__REQUIRED ACTION__
Go through the data and copy every line in which "family" appears.

+++ DATASET EXCERPTS

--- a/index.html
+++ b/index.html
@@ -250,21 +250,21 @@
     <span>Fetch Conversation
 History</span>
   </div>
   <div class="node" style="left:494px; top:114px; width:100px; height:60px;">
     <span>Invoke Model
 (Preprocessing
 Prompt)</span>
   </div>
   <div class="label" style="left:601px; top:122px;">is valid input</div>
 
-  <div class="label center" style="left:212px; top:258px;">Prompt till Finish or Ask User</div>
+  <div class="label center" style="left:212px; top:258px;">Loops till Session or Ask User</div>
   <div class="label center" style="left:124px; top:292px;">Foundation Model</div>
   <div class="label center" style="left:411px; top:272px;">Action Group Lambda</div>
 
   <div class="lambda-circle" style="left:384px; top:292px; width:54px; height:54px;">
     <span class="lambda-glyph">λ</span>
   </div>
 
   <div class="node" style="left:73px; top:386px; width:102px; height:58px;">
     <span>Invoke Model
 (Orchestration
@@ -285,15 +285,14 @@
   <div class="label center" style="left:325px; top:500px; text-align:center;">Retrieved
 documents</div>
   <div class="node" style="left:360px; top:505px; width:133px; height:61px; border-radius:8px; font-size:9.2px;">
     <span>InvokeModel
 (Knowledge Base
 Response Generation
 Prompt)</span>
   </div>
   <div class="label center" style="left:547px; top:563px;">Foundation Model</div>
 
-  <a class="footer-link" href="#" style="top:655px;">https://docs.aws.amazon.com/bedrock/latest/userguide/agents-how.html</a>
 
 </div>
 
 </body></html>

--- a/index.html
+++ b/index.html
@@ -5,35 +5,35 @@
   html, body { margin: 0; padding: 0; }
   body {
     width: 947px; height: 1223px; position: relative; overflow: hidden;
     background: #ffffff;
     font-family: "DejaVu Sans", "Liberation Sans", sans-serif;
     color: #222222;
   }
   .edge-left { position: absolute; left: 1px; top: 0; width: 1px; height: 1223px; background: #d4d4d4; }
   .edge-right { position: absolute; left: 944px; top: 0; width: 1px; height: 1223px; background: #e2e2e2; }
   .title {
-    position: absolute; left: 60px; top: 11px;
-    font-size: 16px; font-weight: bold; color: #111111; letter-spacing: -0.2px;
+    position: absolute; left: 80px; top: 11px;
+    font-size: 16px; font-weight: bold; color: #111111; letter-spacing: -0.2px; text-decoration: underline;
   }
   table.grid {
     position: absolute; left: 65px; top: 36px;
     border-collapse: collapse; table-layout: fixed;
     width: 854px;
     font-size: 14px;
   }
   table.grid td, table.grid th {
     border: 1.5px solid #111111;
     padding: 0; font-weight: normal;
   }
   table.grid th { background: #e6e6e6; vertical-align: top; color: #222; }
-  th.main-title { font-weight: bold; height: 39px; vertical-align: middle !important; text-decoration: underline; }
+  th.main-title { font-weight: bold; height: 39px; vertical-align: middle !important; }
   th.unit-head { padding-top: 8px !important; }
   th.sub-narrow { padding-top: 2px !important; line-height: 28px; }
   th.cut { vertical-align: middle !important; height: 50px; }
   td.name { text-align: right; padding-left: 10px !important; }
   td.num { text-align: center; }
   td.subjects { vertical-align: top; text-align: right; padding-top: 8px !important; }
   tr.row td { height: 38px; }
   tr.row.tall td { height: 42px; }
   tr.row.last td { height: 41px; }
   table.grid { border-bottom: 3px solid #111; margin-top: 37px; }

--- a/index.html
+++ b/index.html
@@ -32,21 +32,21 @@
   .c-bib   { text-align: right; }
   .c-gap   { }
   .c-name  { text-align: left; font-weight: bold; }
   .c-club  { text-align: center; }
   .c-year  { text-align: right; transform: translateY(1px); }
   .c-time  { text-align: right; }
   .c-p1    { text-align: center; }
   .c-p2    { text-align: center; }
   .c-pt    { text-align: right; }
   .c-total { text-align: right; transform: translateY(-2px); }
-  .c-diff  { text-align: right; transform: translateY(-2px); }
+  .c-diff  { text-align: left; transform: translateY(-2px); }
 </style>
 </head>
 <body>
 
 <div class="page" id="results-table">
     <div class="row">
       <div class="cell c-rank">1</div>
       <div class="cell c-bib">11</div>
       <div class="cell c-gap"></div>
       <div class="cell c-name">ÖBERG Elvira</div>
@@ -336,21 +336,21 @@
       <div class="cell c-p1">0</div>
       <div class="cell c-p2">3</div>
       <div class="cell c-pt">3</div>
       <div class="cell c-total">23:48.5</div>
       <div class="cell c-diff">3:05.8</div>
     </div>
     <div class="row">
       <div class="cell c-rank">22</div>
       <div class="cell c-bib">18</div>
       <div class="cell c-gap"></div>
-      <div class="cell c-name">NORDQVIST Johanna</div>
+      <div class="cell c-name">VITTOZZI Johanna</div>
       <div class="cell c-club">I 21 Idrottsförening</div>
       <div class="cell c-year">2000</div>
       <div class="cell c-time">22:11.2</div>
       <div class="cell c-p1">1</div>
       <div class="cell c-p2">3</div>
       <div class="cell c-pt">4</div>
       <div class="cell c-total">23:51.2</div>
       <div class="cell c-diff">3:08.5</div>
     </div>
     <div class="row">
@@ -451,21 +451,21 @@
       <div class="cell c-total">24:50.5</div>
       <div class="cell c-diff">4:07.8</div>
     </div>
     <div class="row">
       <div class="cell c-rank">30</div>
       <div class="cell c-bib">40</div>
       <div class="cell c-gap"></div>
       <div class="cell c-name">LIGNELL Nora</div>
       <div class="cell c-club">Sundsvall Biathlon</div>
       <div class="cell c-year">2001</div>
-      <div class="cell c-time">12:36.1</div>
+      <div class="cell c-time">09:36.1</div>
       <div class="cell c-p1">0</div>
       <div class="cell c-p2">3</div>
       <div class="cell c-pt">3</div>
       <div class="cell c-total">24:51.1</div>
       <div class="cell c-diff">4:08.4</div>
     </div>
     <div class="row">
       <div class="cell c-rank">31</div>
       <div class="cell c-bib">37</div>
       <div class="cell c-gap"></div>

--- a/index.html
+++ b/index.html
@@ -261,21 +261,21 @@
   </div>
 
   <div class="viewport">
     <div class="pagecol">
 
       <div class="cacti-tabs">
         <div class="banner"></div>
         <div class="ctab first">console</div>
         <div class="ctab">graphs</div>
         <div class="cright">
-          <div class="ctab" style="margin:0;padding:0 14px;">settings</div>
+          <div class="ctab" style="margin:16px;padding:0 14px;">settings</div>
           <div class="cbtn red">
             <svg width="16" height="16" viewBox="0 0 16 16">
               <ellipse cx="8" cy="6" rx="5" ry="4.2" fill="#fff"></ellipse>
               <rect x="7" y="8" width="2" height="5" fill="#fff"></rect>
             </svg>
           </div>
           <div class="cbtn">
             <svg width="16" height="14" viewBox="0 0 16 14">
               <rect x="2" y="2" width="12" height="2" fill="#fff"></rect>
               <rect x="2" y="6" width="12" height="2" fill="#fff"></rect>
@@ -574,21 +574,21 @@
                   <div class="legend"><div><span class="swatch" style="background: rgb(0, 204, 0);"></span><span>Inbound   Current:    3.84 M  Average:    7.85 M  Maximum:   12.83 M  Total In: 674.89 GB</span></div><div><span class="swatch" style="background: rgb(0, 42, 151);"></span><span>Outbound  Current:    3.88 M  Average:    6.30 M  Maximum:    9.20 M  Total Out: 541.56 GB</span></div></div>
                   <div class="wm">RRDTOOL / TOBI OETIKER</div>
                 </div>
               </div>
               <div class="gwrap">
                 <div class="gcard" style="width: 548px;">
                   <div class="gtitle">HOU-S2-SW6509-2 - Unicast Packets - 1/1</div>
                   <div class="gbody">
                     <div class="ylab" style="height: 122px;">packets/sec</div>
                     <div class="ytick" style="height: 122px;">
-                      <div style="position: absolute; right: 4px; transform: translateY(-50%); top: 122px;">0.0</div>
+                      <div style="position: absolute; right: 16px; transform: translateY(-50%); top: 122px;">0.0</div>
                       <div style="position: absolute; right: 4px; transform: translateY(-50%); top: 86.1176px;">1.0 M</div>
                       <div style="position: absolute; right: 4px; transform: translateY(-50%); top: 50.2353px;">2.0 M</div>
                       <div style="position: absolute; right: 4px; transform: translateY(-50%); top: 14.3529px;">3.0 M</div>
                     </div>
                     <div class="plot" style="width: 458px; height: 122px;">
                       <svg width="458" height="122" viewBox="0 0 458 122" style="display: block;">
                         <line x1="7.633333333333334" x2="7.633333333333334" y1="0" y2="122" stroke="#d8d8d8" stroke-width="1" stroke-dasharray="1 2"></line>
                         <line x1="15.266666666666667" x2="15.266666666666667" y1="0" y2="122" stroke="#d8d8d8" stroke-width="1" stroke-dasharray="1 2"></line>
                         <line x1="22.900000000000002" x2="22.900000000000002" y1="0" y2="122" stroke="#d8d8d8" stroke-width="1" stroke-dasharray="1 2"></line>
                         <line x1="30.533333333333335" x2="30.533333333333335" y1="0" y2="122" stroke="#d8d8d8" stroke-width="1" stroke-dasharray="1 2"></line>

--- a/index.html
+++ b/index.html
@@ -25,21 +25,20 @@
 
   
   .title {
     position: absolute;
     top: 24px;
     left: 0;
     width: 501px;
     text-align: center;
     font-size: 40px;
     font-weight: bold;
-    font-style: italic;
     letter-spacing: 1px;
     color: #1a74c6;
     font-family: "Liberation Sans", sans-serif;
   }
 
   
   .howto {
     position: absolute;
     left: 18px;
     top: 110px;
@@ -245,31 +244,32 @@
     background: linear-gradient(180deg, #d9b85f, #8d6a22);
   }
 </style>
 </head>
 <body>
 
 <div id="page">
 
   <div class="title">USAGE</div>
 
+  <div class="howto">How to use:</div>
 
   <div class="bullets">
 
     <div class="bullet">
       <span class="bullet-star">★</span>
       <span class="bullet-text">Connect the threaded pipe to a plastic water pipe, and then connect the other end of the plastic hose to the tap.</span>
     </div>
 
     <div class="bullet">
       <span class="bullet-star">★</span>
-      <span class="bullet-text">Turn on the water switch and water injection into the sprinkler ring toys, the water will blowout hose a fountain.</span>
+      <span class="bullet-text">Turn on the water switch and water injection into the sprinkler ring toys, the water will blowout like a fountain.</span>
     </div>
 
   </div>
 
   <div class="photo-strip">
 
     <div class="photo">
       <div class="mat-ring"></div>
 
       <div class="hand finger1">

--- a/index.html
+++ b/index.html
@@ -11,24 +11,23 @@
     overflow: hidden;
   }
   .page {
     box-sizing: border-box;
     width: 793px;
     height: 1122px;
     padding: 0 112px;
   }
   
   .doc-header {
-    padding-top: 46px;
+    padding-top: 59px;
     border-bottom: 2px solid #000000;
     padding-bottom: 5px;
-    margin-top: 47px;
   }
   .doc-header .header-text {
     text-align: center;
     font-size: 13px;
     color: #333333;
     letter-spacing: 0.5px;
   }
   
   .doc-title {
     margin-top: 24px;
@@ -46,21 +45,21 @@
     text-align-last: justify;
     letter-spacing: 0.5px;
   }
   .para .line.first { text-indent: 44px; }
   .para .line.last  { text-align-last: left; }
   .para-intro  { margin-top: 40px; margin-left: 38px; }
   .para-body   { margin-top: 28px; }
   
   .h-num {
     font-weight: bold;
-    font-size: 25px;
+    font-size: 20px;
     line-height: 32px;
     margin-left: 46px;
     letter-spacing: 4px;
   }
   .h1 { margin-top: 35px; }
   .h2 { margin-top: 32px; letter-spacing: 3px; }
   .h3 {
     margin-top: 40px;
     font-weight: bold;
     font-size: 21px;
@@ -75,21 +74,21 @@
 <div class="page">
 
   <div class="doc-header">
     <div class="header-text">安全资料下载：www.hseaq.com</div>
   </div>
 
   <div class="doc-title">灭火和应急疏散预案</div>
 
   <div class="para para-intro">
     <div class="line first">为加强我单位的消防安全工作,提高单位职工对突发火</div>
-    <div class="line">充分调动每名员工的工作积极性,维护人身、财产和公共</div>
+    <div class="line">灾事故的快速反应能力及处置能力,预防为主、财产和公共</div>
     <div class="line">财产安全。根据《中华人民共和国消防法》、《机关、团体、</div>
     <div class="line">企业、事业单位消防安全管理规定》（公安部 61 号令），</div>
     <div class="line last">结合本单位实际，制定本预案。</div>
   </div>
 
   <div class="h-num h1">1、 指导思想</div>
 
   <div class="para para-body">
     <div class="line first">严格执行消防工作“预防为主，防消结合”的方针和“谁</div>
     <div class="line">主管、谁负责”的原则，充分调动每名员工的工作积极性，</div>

++++++

__COMPLETED EXERCISE__
     font-family: "DejaVu Sans", "Liberation Sans", sans-serif;
     font-family: "Liberation Sans", sans-serif;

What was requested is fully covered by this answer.